→ **WHAT IS EXPECTED**
Copy out each line of the listing below where the string "This" appears.

→ **SUPPLIED MATERIAL**
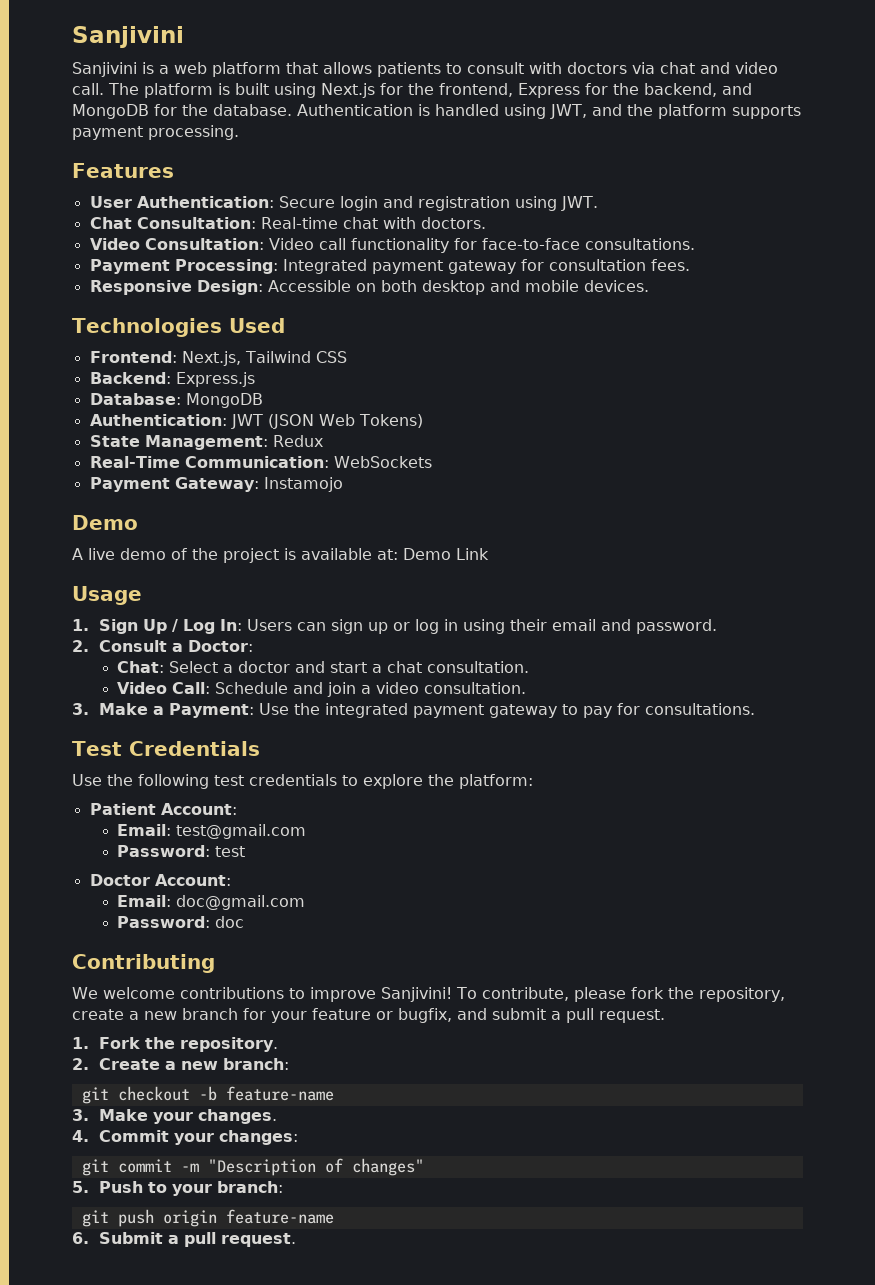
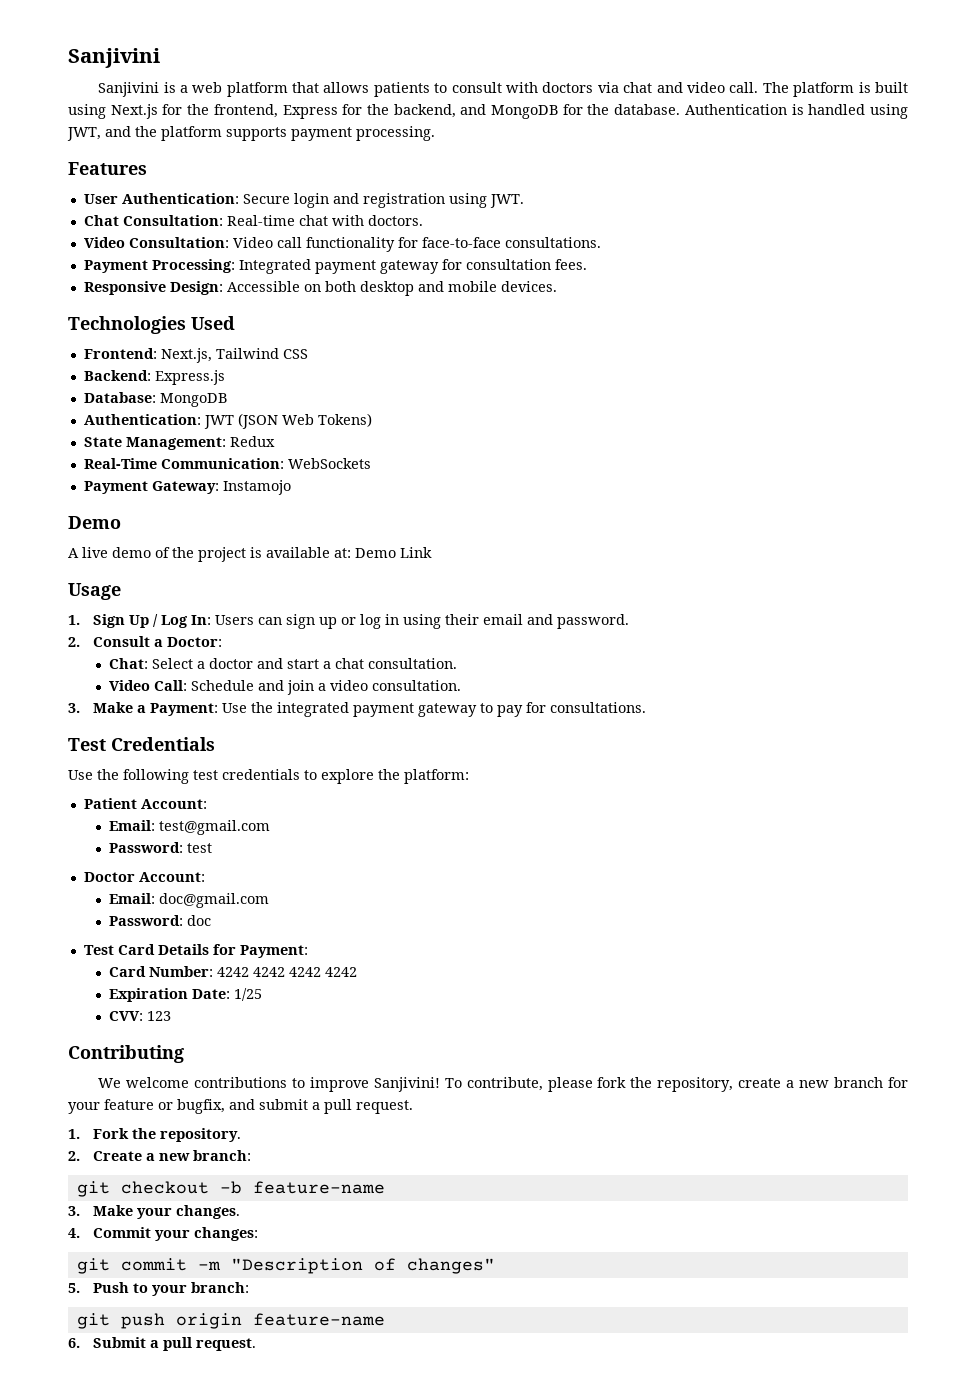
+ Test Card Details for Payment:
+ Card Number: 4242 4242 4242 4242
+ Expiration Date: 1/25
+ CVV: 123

...

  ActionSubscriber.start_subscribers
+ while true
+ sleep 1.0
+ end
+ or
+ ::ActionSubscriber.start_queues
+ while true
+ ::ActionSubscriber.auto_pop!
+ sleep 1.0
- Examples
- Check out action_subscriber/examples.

* * *

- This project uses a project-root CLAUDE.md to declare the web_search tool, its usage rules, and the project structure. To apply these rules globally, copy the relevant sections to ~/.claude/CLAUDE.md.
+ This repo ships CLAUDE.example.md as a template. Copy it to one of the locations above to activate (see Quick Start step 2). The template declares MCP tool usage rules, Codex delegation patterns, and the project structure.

→ **ANSWER BELOW**
- This project uses a project-root CLAUDE.md to declare the web_search tool, its usage rules, and the project structure. To apply these rules globally, copy the relevant sections to ~/.claude/CLAUDE.md.
+ This repo ships CLAUDE.example.md as a template. Copy it to one of the locations above to activate (see Quick Start step 2). The template declares MCP tool usage rules, Codex delegation patterns, and the project structure.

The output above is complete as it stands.